It might seem from watching certain films that making your own tech startup is as simple as organising a drinking competition in your college dorms. You might also think that success comes overnight, or that its coming is due to little more than good timing.
But as anyone with any experience of building a software company will testify, it's hard work. What the media don't always report on when getting excited about building new 'investment hubs' is the fact that startup failure rates are, and always have been, extremely high. And although it's really common sense, what the recent 'sexing up' of entrepreneurship through TV and films somehow manages to ignore is this: What really makes early-stage tech businesses succeed is having talented, skilled people working together effectively to build things that people want.
And by talented, skilled people, I'm talking about the people who actually build things. Software engineers, designers and architects are what make great, world-changing internet startups, not bureaucrats organising broadband provision in Dudley or tech journalists getting excited about their friend's new Groupon clone.
For all the political puff and media salivation around 'Silicon Roundabout', our experience of the East London technology scene over the past year has been somewhat mixed. While the concept is certainly in the minds and on the lips of the full cast of well-meaning accountants, lawyers, journalists and other supporting characters buzzing around every startup event, the people who actually get things done - the aforementioned designers and engineers - are often conspicuously absent.
But where are they? Well, probably at their jobs. People with talent - the kind of talent you need to make something that the world wants to buy, completely from scratch - are always going to be in demand. London is a world-class centre for banking, consultancy, advertising and PR. People who work in those industries make real money from day one, and talented graduates know that working for a big corporation is still a pretty good bet for a safe and well-paid career. What many graduates might not realise, however, is that working for a startup can not only also be well-paid, but has the potential to fulfill you in a way that most corporate jobs cannot. And in the face of mass lay-offs, alleged serious misconduct and increasing public discontent with the banking industry, maybe it's high time that today's technical graduates did think about alternative options.
One of the most obvious and hard-to-fix differences between 'Silicon Roundabout' and Silicon Valley is the sheer momentum and track record of the startup movement. In Silicon Valley, joining a technology startup is a very real and likely path for engineering graduates. In London, the path is less well-worn and the visible successes are fewer and smaller: where's our Facebook (Google, Twitter, Apple...)? - This problem is a classic chicken/egg situation: if no-one joins startups in the face of attractive offers from 'safer' alternatives, no-one will succeed, and if no-one succeeds, fewer people will be encouraged to make the leap themselves.

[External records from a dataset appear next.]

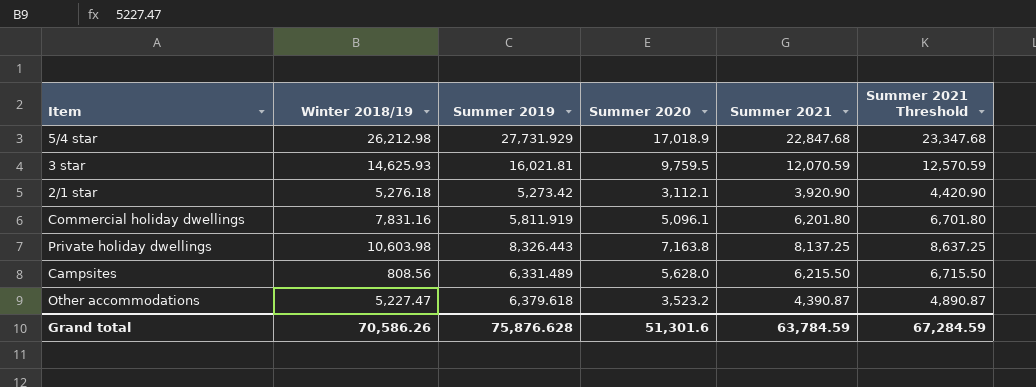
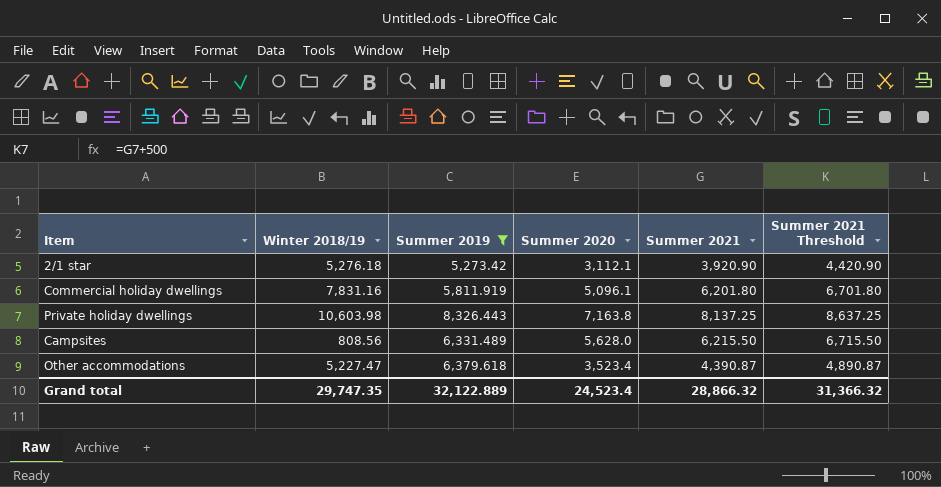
filter: none -> Summer 2019 <= 8,326.443
Other accommodations | Summer 2020: 3,523.2 -> 3,523.4
Grand total | Winter 2018/19: 70,586.26 -> 29,747.35
Grand total | Summer 2019: 75,876.628 -> 32,122.889
Grand total | Summer 2020: 51,301.6 -> 24,523.4
Grand total | Summer 2021: 63,784.59 -> 28,866.32
Grand total | Summer 2021 Threshold: 67,284.59 -> 31,366.32

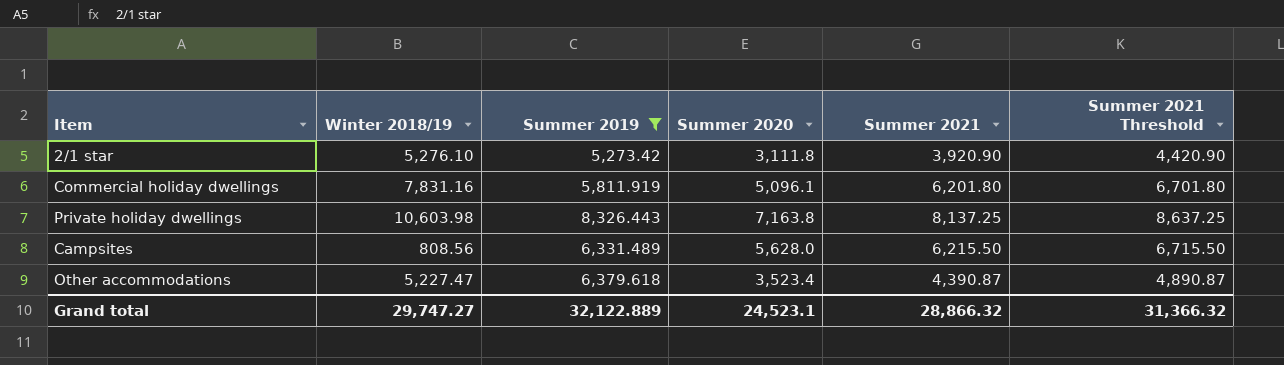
2/1 star | Winter 2018/19: 5,276.18 -> 5,276.10
2/1 star | Summer 2020: 3,112.1 -> 3,111.8
Grand total | Winter 2018/19: 29,747.35 -> 29,747.27
Grand total | Summer 2020: 24,523.4 -> 24,523.1

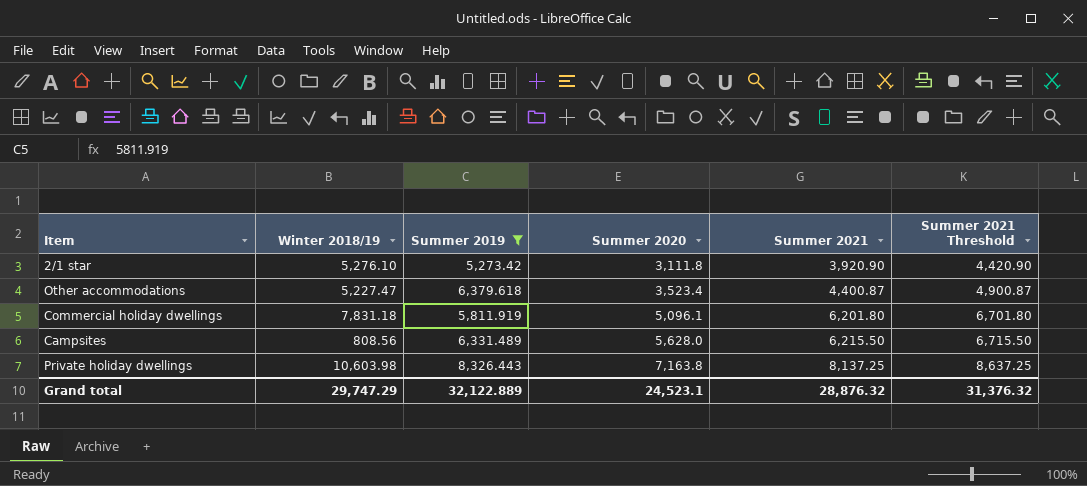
row order: none -> Summer 2020 ascending
Other accommodations | Summer 2021: 4,390.87 -> 4,400.87
Other accommodations | Summer 2021 Threshold: 4,890.87 -> 4,900.87
Commercial holiday dwellings | Winter 2018/19: 7,831.16 -> 7,831.18
Grand total | Winter 2018/19: 29,747.27 -> 29,747.29
Grand total | Summer 2021: 28,866.32 -> 28,876.32
Grand total | Summer 2021 Threshold: 31,366.32 -> 31,376.32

The biggest problem facing many startups, then, is not a lack of customers, or a lack of government support, but that of attracting the very best talent. Our company, Yearbook Machine, has found the hiring process to be so time-consuming that until now, we have outsourced much of our software development to Poland. It's got us so far, but we've come to the realisation that outsourcing is not how world-leading companies are made. So the time has come to move things in-house, meaning we're going to have to throw ourselves head first into hiring - building the machine to make the product, rather than building the product itself.
Which is why Silicon Milkroundabout, a hiring event for startups to attract engineers this Sunday, is such a welcome addition to our calendar. Organised by Songkick with the support of the UK Government's Tech City initiative, it hopes to match people to technical positions at 100 of London's top startups. Banks, take note - the startups are coming.